Un lanzamiento fugaz
El satélite, conocido como “Object 4” con el número 68363, fue lanzado el 23 de marzo en el primer lote de satélites Rassvet. Sin embargo, según los datos de seguimiento publicados por RussianSpaceWeb, no tuvo tiempo para realizar ninguna maniobra orbital antes de descender de manera incontrolada a la atmósfera terrestre.
Problemas antes de despegar
Si bien ni la agencia espacial rusa Roscosmos ni el Ministerio de Defensa confirmaron oficialmente la pérdida, las informaciones indican que el satélite sufrió un mal funcionamiento en su sistema de propulsión. Las autoridades rusas aún no han proporcionado una explicación clara sobre el incidente, lo que deja muchas preguntas sin respuesta.
Un ambicioso proyecto espacial
La constelación Rassvet es parte de un plan más amplio de Rusia para establecer un sistema de Internet por satélite que cubra todo su territorio y el de sus aliados. El objetivo es lanzar un total de 900 satélites para 2035, una cifra que pretende rivalizar con el despliegue de Starlink que ya cuenta con más de 7,000 satélites en órbita.
El desafío de la competencia
Starlink, desarrollado por SpaceX de Elon Musk, ha establecido un estándar en servicios de Internet de alta velocidad. La constelación de Starlink opera a una altitud de aproximadamente 550 km, lo que plantea un desafío considerable para el proyecto Rassvet, que ahora enfrenta la presión de recuperar el tiempo perdido y el estigma de un primer fracaso.
Inversión millonaria y futuro incierto
Hasta ahora, Rusia ha asignado 102,8 mil millones de rublos, aproximadamente 1,1 mil millones de euros, a este proyecto.
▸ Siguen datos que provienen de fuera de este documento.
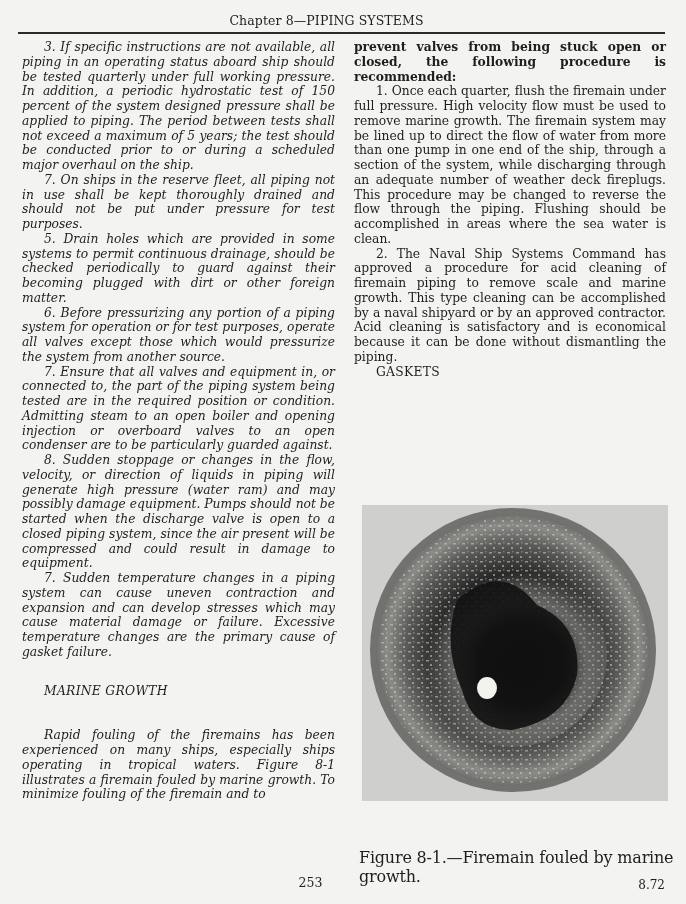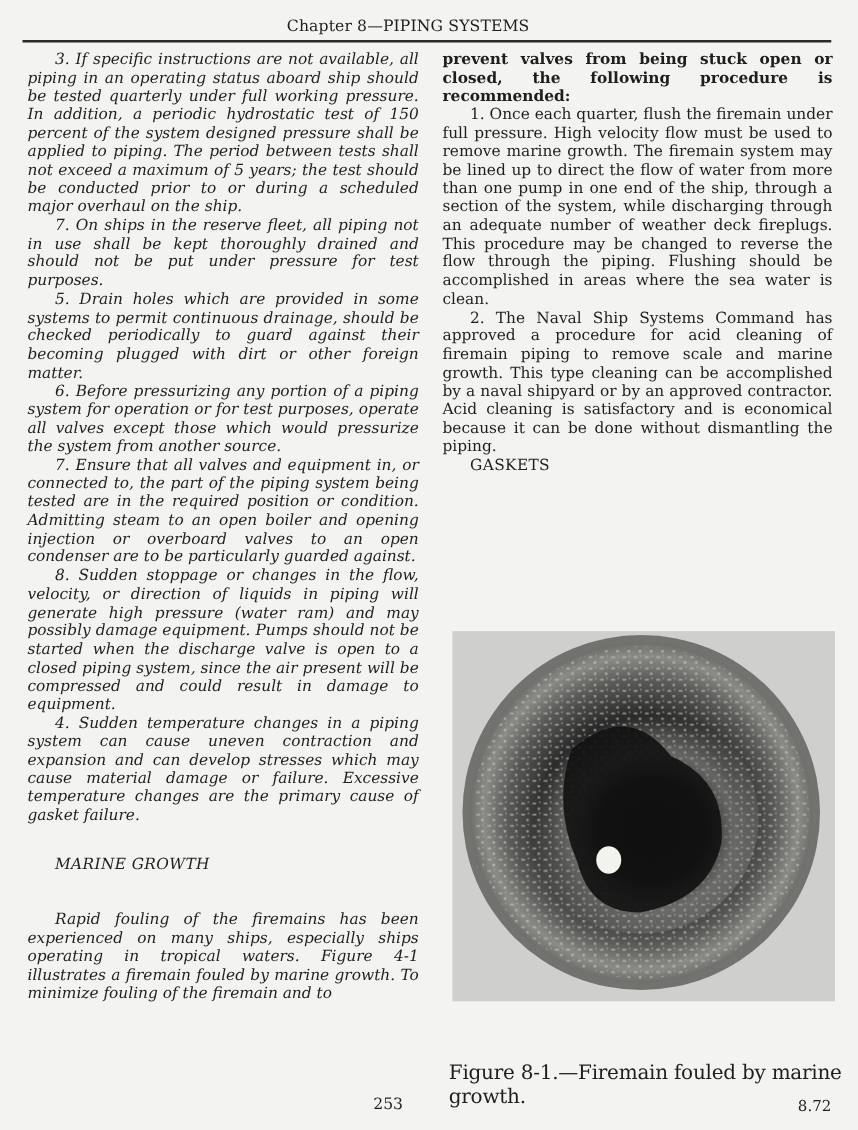--- a/index.html
+++ b/index.html
@@ -62,7 +62,7 @@
   <p>6. Before pressurizing any portion of a piping system for operation or for test purposes, operate all valves except those which would pressurize the system from another source.</p>
   <p>7. Ensure that all valves and equipment in, or connected to, the part of the piping system being tested are in the required position or condition. Admitting steam to an open boiler and opening injection or overboard valves to an open condenser are to be particularly guarded against.</p>
   <p>8. Sudden stoppage or changes in the flow, velocity, or direction of liquids in piping will generate high pressure (water ram) and may possibly damage equipment. Pumps should not be started when the discharge valve is open to a closed piping system, since the air present will be compressed and could result in damage to equipment.</p>
-  <p>4. Sudden temperature changes in a piping system can cause uneven contraction and expansion and can develop stresses which may cause material damage or failure. Excessive temperature changes are the primary cause of gasket failure.</p>
+  <p>7. Sudden temperature changes in a piping system can cause uneven contraction and expansion and can develop stresses which may cause material damage or failure. Excessive temperature changes are the primary cause of gasket failure.</p>
   <p class="heading">MARINE GROWTH</p>
   <p>Rapid fouling of the firemains has been experienced on many ships, especially ships operating in tropical waters. Figure 4-1 illustrates a firemain fouled by marine growth. To minimize fouling of the firemain and to</p>
 </div>

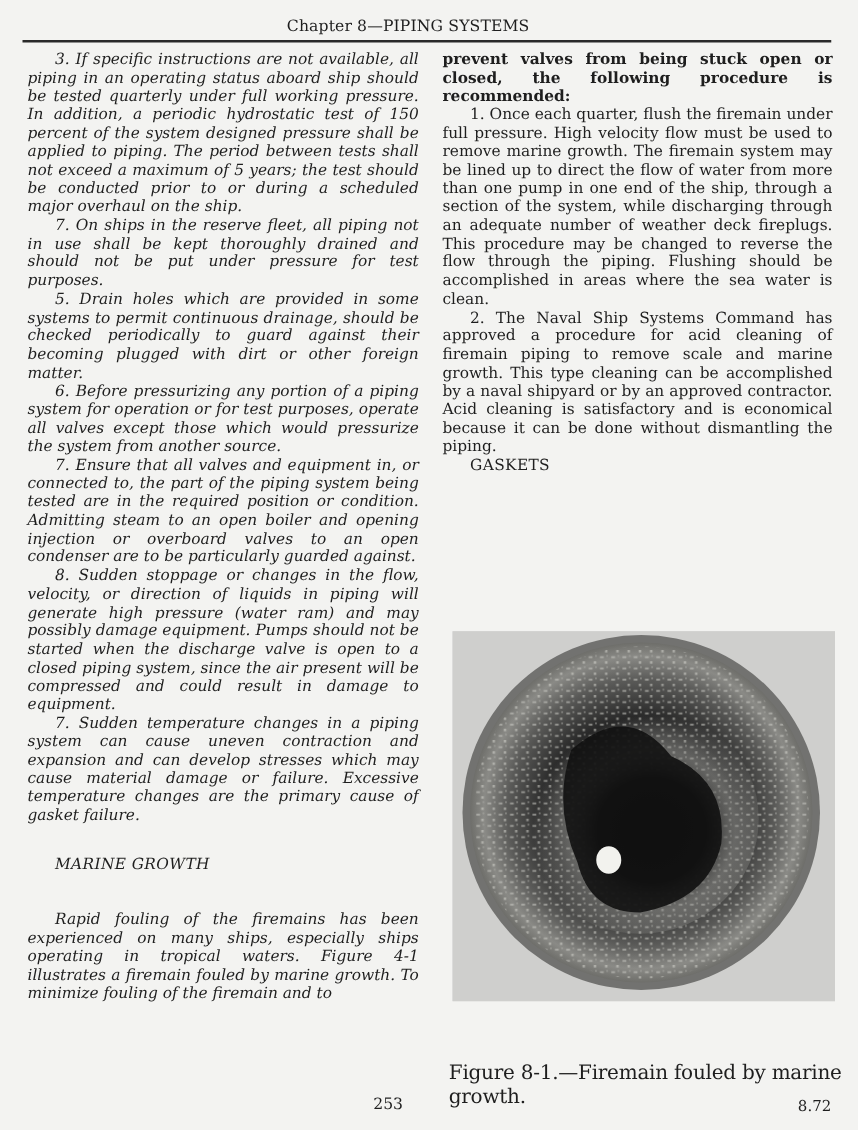--- a/index.html
+++ b/index.html
@@ -64,7 +64,7 @@
   <p>8. Sudden stoppage or changes in the flow, velocity, or direction of liquids in piping will generate high pressure (water ram) and may possibly damage equipment. Pumps should not be started when the discharge valve is open to a closed piping system, since the air present will be compressed and could result in damage to equipment.</p>
   <p>7. Sudden temperature changes in a piping system can cause uneven contraction and expansion and can develop stresses which may cause material damage or failure. Excessive temperature changes are the primary cause of gasket failure.</p>
   <p class="heading">MARINE GROWTH</p>
-  <p>Rapid fouling of the firemains has been experienced on many ships, especially ships operating in tropical waters. Figure 4-1 illustrates a firemain fouled by marine growth. To minimize fouling of the firemain and to</p>
+  <p>Rapid fouling of the firemains has been experienced on many ships, especially ships operating in tropical waters. Figure 8-1 illustrates a firemain fouled by marine growth. To minimize fouling of the firemain and to</p>
 </div>
 
 <div class="col right">

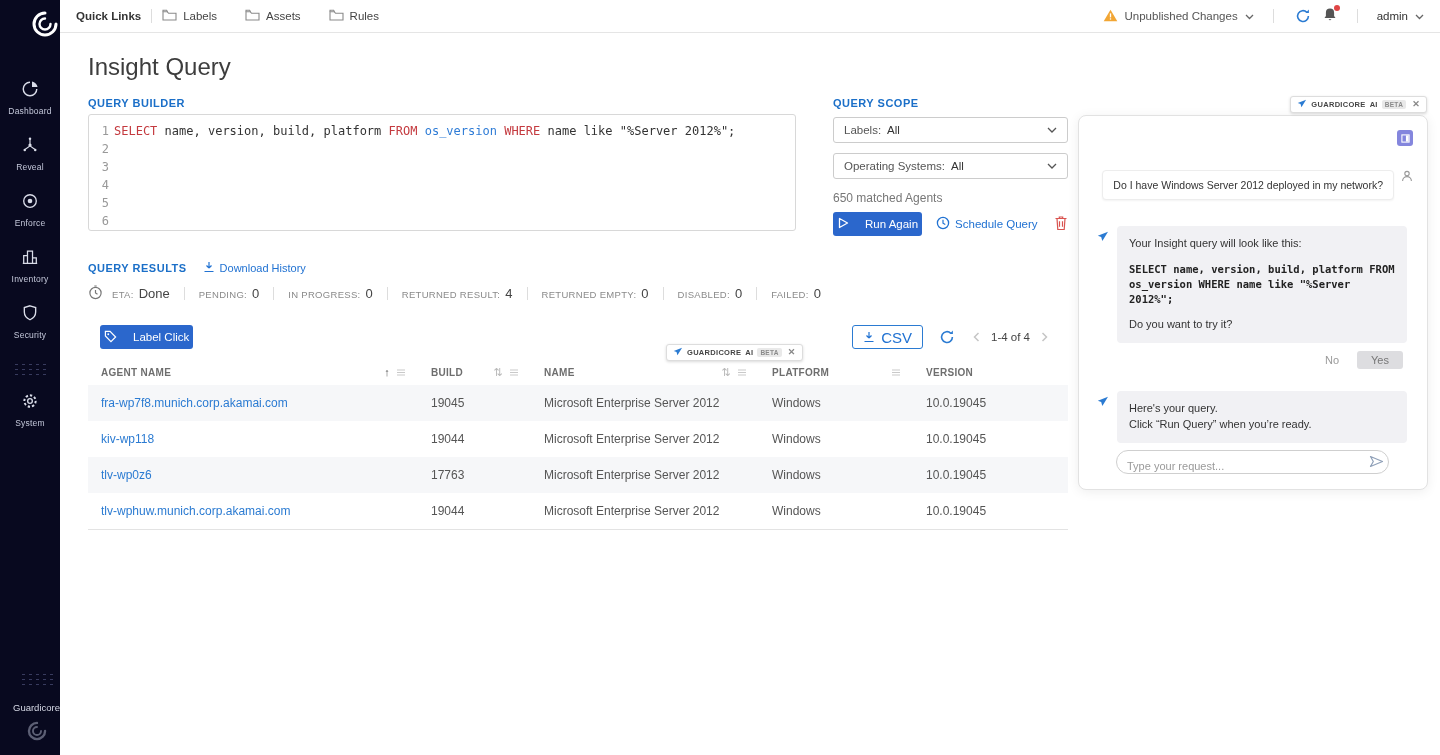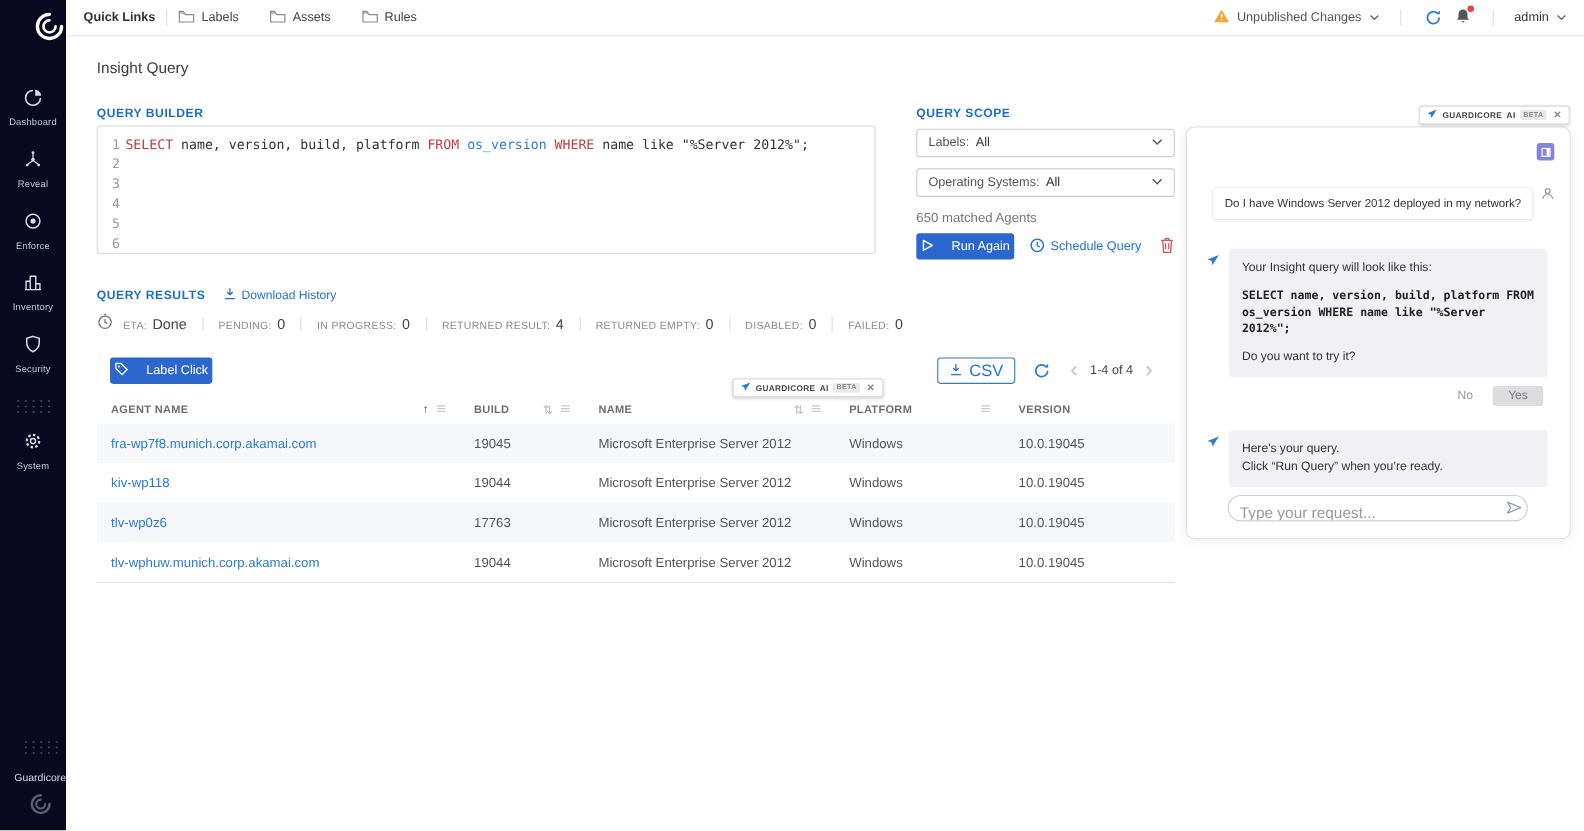--- a/index.html
+++ b/index.html
@@ -29,7 +29,7 @@
 
 
 .main{position:absolute;left:60px;top:33px;right:0;bottom:0;background:#fff}
-.page-title{position:absolute;left:28px;top:20px;font-size:14px;font-weight:500;color:#3d3d3d}
+.page-title{position:absolute;left:28px;top:20px;font-size:24px;font-weight:500;color:#3d3d3d}
 .sec-head{font-size:11px;font-weight:bold;color:#1b6fc8;letter-spacing:.5px}
 .qb-head{position:absolute;left:28px;top:64px}
 .scope-head{position:absolute;left:773px;top:64px}

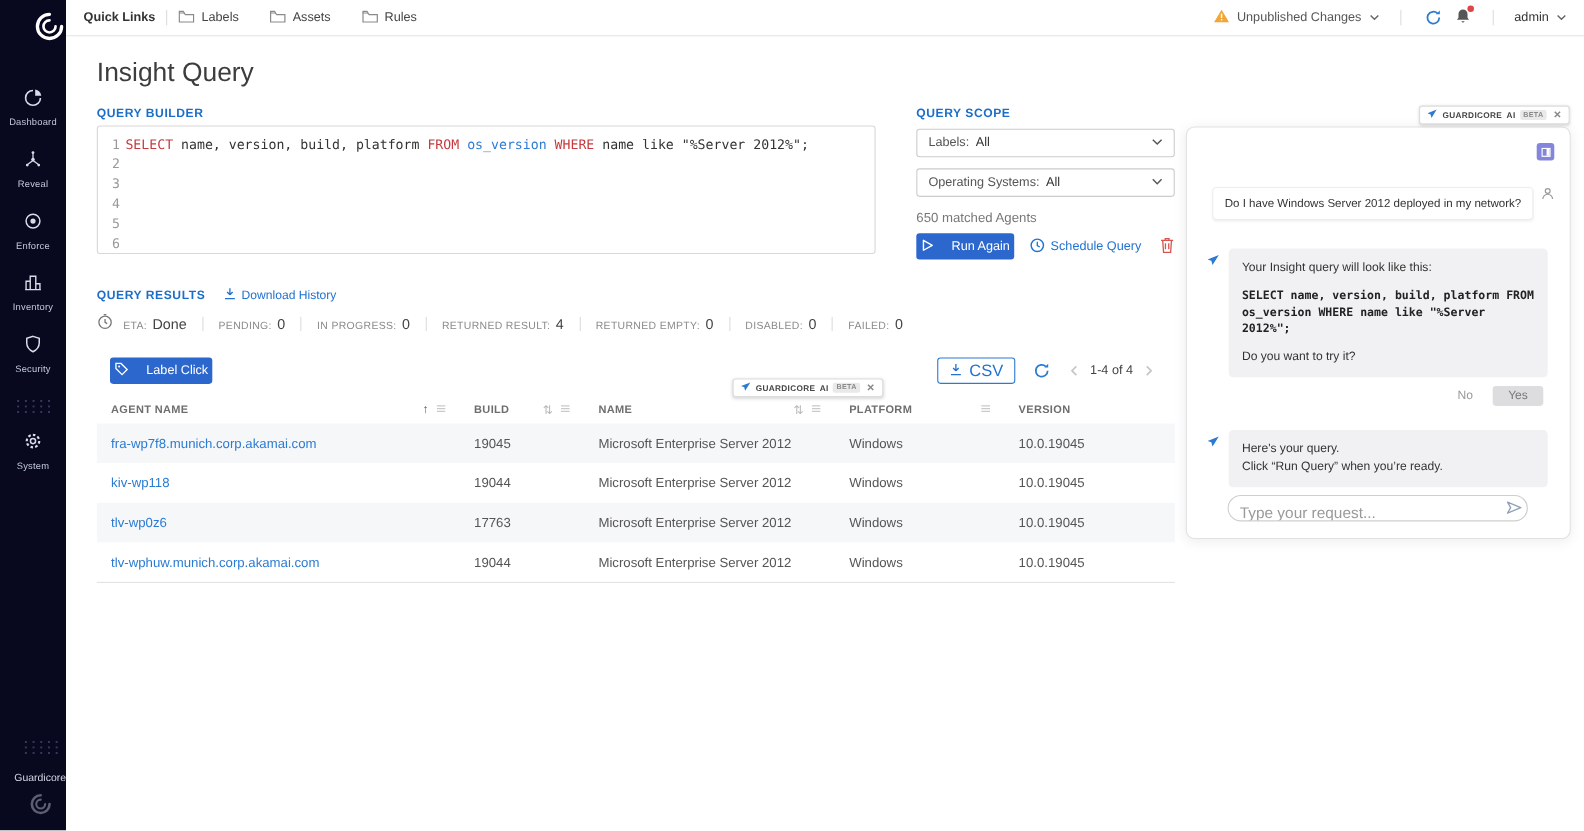--- a/index.html
+++ b/index.html
@@ -100,7 +100,7 @@
 .btn-no{color:#9a9a9a;font-size:11px;padding:3px 8px;cursor:pointer;background:none;border:none;font-family:inherit}
 .btn-yes{background:#dddde0;color:#777;font-size:11px;padding:3px 14px;border-radius:3px;cursor:pointer;border:none;font-family:inherit}
 .chat-input-wrap{position:absolute;left:37px;right:38px;bottom:15px;height:24px}
-.chat-input{width:100%;height:100%;border:1px solid #cfcfcf;border-radius:12px;padding:7px 28px 0 10px;font-size:14px;color:#333;font-family:inherit;outline:none}
+.chat-input{width:100%;height:100%;border:1px solid #cfcfcf;border-radius:12px;padding:7px 28px 0 10px;font-size:11px;color:#333;font-family:inherit;outline:none}
 .chat-input::placeholder{color:#9a9a9a}
 .send-btn{position:absolute;right:5px;top:5px;background:none;border:none;cursor:pointer;padding:0}
 </style>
Se espera que se inviertan otros 3,7 mil millones de euros en los próximos años, llevando el costo total a cerca de 5 mil millones de euros.
Conclusiones
La pérdida del Rassvet es un claro indicador de los desafíos que enfrenta Rusia en el ámbito espacial. Con sus ambiciosos planes de desarrollar un sistema de Internet por satélite nacional, la nación no solo debe superar obstáculos técnicos, sino también competir en un mercado dominado por innovaciones americanas. La pregunta que queda es: ¿podrá Rusia recuperar la confianza y avanzar en su ambiciosa agenda espacial o quedará rezagada en esta carrera tecnológica? El tiempo lo dirá, pero por ahora, el fracaso del Rassvet es un fuerte golpe para la imagen de la potencia espacial rusa.